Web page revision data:
══════════
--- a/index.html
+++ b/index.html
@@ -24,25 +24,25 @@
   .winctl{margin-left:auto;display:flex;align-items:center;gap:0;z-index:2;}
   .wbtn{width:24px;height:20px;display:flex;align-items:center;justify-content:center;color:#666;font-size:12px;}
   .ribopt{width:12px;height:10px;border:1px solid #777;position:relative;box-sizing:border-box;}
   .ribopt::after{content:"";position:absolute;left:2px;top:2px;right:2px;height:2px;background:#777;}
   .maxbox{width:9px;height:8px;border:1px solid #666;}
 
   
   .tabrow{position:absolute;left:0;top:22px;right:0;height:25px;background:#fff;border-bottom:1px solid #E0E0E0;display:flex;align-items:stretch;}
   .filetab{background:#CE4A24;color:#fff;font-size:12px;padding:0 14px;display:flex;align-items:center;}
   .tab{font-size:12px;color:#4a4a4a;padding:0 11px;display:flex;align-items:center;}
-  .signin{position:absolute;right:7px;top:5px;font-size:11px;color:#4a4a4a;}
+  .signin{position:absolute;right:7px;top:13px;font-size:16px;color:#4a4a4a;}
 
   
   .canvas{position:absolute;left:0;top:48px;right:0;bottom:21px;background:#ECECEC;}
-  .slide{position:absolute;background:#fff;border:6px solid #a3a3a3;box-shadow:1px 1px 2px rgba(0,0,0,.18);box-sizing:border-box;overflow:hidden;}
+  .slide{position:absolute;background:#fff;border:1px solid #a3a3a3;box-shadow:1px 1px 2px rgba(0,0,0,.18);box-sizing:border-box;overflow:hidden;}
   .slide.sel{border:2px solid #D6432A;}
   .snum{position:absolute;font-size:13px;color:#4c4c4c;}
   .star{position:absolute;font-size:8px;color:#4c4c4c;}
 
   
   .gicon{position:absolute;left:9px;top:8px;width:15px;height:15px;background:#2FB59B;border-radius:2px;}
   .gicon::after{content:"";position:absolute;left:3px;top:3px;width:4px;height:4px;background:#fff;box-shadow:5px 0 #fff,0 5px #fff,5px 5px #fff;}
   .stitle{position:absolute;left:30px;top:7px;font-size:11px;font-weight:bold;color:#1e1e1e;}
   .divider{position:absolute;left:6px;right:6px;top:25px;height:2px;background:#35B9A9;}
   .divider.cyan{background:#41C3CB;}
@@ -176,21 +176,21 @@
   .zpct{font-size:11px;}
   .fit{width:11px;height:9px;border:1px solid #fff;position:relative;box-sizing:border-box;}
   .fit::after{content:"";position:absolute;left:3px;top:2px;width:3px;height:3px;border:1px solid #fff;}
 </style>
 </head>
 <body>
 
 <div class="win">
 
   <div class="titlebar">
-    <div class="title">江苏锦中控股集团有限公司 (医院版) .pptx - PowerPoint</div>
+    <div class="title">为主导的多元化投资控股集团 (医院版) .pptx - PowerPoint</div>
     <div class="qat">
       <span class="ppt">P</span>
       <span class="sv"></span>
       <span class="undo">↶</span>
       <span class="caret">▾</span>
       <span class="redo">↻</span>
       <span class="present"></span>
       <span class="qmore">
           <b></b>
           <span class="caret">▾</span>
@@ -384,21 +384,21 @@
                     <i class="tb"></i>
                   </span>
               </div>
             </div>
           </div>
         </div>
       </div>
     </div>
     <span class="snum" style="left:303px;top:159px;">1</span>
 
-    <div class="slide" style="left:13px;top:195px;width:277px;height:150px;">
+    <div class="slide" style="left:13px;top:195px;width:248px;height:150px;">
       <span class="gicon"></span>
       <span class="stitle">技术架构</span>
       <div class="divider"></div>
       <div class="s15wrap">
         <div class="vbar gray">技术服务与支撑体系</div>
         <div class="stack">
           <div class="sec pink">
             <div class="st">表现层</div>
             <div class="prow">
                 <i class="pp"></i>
══════════
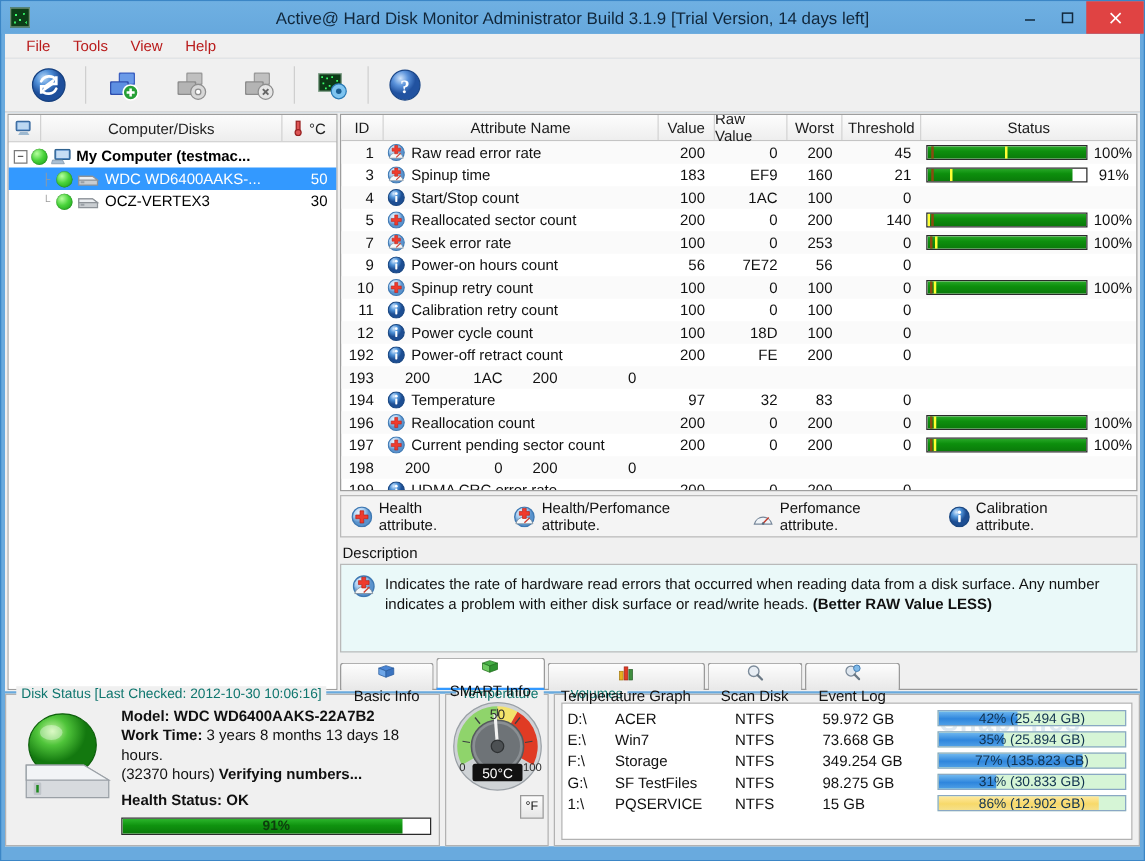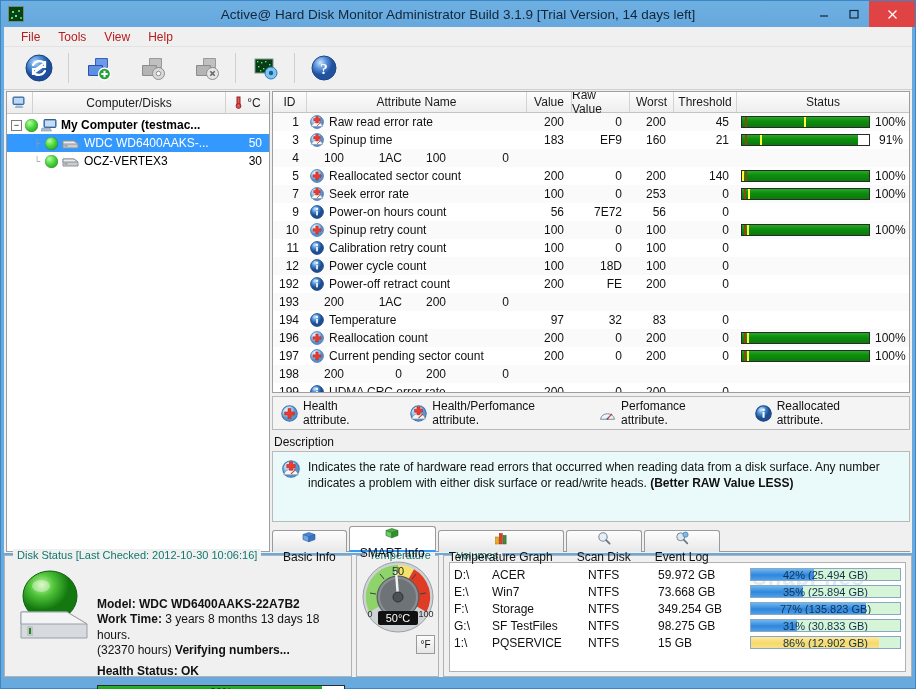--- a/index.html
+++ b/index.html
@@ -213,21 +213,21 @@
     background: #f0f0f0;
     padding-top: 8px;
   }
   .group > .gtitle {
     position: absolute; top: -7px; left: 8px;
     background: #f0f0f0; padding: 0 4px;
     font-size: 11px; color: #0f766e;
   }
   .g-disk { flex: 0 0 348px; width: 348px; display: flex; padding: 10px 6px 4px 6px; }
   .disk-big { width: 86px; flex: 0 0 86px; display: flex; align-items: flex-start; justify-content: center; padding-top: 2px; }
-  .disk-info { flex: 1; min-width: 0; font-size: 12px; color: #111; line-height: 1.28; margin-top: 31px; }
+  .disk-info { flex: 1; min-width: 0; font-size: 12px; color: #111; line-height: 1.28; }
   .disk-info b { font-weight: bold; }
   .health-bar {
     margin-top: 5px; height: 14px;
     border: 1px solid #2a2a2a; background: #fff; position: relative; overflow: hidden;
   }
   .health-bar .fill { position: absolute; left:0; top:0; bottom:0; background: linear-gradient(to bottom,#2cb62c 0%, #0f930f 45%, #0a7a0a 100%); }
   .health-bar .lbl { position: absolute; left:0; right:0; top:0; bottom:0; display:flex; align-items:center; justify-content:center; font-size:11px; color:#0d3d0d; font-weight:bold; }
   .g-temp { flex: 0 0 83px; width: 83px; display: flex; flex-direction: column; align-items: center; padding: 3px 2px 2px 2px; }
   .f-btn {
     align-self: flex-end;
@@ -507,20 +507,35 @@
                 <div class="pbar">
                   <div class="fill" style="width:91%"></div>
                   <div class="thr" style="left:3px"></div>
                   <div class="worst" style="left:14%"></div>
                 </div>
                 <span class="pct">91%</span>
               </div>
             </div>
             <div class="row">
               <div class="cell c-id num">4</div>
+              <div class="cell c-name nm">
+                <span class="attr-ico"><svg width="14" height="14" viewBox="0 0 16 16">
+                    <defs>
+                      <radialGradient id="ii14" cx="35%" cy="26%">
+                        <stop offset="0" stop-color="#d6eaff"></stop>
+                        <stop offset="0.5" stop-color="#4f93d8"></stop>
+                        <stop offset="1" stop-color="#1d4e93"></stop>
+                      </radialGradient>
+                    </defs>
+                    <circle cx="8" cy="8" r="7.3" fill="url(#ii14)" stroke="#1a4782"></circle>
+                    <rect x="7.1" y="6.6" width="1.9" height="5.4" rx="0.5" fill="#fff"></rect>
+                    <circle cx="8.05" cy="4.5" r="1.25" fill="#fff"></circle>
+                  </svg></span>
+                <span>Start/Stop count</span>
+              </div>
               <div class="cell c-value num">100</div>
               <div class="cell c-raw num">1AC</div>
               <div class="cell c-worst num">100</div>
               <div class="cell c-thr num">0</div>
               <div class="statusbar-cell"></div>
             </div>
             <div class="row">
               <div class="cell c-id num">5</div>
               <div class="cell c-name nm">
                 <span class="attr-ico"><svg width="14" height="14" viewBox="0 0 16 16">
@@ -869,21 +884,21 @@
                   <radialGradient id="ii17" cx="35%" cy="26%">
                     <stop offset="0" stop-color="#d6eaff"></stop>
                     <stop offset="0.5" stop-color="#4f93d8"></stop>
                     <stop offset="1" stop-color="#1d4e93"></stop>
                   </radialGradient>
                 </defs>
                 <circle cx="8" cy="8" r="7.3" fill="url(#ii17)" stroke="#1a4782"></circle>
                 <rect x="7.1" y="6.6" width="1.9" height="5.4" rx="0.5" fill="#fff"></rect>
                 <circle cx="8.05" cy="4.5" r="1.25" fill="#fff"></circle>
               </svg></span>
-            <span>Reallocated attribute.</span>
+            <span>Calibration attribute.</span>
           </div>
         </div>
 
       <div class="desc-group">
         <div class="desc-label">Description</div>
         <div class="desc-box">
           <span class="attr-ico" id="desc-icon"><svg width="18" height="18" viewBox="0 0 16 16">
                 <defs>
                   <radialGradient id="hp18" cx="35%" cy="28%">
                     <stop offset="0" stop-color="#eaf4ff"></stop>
══════════
PROBLEM TO WORK ON:
Show every line above in which the word "shadow" is found.

REPLY:
-  .slide{position:absolute;background:#fff;border:6px solid #a3a3a3;box-shadow:1px 1px 2px rgba(0,0,0,.18);box-sizing:border-box;overflow:hidden;}
+  .slide{position:absolute;background:#fff;border:1px solid #a3a3a3;box-shadow:1px 1px 2px rgba(0,0,0,.18);box-sizing:border-box;overflow:hidden;}
   .gicon::after{content:"";position:absolute;left:3px;top:3px;width:4px;height:4px;background:#fff;box-shadow:5px 0 #fff,0 5px #fff,5px 5px #fff;}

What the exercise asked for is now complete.